BEGIN Source data

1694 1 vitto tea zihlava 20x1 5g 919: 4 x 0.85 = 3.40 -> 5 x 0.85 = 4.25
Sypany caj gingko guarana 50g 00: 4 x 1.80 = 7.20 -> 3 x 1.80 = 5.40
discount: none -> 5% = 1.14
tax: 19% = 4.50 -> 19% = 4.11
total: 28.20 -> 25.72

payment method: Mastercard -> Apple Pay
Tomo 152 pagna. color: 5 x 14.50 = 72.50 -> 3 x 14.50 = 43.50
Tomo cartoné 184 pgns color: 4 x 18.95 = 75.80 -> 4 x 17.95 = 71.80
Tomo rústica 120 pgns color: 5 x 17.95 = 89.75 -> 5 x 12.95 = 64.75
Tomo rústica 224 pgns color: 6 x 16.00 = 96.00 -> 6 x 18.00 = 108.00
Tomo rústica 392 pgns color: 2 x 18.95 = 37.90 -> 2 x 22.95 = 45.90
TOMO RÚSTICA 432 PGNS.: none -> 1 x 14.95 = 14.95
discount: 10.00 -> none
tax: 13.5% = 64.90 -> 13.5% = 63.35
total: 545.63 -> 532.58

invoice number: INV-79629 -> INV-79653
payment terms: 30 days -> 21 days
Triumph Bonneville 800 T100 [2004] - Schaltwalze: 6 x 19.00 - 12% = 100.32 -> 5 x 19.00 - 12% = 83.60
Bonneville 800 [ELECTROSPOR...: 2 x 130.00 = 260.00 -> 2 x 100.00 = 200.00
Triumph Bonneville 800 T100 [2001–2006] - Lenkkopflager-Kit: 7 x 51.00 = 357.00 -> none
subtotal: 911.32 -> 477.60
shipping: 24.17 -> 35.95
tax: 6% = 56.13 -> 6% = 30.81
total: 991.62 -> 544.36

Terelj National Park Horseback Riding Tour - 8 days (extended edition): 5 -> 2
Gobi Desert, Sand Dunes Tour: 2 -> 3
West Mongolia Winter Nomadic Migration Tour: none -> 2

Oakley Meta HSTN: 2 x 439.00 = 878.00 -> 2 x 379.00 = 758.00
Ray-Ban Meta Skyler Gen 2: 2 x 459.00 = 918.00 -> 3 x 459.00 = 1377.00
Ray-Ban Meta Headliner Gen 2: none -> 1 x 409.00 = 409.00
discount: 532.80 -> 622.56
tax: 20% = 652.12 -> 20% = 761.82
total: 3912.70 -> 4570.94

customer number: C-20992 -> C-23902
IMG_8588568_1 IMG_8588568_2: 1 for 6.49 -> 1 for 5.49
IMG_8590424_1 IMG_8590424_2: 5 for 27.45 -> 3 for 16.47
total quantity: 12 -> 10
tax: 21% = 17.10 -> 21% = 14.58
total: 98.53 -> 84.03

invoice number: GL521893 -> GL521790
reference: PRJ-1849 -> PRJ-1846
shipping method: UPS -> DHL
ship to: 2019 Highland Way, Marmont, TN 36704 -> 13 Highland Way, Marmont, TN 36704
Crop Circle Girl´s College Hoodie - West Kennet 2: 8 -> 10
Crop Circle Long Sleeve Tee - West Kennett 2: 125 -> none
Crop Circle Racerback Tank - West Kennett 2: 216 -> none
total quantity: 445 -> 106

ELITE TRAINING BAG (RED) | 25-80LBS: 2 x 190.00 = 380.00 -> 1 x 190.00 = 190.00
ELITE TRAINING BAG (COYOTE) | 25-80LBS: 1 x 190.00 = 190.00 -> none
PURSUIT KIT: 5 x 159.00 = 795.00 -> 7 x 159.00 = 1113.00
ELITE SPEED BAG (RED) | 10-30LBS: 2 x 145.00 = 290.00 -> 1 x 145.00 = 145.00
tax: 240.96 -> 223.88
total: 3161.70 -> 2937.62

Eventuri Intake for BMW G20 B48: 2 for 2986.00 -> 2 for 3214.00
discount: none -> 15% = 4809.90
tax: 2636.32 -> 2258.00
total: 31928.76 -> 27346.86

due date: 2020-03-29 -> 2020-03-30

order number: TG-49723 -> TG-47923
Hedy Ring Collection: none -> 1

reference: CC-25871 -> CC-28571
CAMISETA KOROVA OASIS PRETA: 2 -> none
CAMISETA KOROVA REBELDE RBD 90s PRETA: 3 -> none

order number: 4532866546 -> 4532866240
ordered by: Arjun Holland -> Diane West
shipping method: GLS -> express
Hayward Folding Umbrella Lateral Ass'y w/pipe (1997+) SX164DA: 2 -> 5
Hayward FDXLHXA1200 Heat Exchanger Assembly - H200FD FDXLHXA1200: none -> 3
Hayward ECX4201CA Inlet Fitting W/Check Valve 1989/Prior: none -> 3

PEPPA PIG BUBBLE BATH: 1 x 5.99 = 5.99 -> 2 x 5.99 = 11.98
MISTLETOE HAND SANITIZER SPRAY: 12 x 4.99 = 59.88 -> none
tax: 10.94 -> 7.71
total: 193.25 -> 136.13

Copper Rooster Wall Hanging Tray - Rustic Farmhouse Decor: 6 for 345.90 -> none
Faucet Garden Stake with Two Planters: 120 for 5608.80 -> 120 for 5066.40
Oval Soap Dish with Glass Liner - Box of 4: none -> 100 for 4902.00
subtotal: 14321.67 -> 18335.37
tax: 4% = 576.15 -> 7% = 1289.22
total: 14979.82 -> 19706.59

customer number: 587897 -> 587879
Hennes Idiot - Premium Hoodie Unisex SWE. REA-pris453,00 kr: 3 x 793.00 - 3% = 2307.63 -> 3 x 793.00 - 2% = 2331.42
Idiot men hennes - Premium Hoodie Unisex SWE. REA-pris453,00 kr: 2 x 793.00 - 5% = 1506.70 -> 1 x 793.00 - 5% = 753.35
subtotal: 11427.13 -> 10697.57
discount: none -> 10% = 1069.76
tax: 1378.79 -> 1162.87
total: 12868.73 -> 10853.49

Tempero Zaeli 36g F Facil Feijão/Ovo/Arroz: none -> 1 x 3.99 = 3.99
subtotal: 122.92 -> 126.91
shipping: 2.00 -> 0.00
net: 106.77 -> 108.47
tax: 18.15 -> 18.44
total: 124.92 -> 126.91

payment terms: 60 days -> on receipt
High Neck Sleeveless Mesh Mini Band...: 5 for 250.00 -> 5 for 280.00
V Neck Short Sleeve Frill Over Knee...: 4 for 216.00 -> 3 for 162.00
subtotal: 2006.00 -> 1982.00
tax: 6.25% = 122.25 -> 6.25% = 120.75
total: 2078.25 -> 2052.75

END Source data

#### What you have to do:
Repeat, exactly as they stand above, the lines from the line with "Crop Circle Long" to the line with "tax: 240.96 -> 223.88", both lines included.

#### Response to this task:
Crop Circle Long Sleeve Tee - West Kennett 2: 125 -> none
Crop Circle Racerback Tank - West Kennett 2: 216 -> none
total quantity: 445 -> 106

ELITE TRAINING BAG (RED) | 25-80LBS: 2 x 190.00 = 380.00 -> 1 x 190.00 = 190.00
ELITE TRAINING BAG (COYOTE) | 25-80LBS: 1 x 190.00 = 190.00 -> none
PURSUIT KIT: 5 x 159.00 = 795.00 -> 7 x 159.00 = 1113.00
ELITE SPEED BAG (RED) | 10-30LBS: 2 x 145.00 = 290.00 -> 1 x 145.00 = 145.00
tax: 240.96 -> 223.88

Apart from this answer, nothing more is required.